Sur les frais liés à l'instance :
16. Aux termes de l'article L. 761-1 du code de justice administrative : " Dans toutes les instances, le juge condamne la partie tenue aux dépens ou, à défaut, la partie perdante, à payer à l'autre partie la somme qu'il détermine, au titre des frais exposés et non compris dans les dépens. Le juge tient compte de l'équité ou de la situation économique de la partie condamnée. Il peut, même d'office, pour des raisons tirées des mêmes considérations, dire qu'il n'y a pas lieu à cette condamnation ".

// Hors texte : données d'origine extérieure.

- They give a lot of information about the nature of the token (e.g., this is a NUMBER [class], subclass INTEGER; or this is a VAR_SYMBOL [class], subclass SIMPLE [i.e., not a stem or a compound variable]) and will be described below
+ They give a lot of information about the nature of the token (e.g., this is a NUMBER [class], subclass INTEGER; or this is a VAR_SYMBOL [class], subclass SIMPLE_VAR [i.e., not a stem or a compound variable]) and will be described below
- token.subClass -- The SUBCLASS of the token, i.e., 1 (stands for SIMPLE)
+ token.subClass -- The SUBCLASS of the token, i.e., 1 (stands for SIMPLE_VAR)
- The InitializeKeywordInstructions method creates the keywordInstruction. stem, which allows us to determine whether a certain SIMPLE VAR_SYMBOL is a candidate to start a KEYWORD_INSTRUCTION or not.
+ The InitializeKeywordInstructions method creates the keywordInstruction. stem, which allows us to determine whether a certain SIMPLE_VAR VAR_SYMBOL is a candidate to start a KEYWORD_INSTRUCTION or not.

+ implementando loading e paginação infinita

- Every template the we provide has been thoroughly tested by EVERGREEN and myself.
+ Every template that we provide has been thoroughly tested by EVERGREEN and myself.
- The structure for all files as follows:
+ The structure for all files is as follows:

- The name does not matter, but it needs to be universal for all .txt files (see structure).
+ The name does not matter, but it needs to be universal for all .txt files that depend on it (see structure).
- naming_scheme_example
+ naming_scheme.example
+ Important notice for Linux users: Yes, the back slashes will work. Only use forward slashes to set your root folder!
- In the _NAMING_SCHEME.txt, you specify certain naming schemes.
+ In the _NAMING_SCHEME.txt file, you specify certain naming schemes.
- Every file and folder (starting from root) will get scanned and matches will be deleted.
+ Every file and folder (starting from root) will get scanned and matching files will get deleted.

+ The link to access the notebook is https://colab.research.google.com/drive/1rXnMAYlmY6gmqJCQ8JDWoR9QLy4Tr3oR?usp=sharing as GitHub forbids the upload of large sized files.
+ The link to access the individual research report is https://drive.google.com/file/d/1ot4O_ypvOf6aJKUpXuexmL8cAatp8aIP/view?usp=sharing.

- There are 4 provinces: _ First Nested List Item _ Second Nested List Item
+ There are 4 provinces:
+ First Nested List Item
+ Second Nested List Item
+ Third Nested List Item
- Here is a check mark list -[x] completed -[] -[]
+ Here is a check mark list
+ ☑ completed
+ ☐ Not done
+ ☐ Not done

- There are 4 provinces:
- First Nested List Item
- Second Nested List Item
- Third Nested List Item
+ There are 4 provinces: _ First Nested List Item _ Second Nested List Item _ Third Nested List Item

17. Il y a lieu de mettre à la charge de l'Etat, partie perdante, le versement d'une somme de 1 500 euros au titre des frais exposés par M. A... et non compris dans les dépens.
DECIDE :
Article 1er : La somme de 3 000 euros que l'Etat a été condamné à verser à M. A... par le jugement du 13 février 2018 est portée à 7 500 euros.
Article 2 : Le jugement n° 1601748 du 13 février 2018 du tribunal administratif de Châlons-en-Champagne est réformé en ce qu'il a de contraire au présent arrêt.
Article 3 : L'Etat versera à M. A... une somme de 1 500 euros au titre de l'article L. 761-1 du code de justice administrative.
Article 4 : Le surplus des conclusions de la requête de M. A... est rejeté.
Article 5 : Le présent arrêt sera notifié à M. B... A... et à la garde des sceaux, ministre de la justice.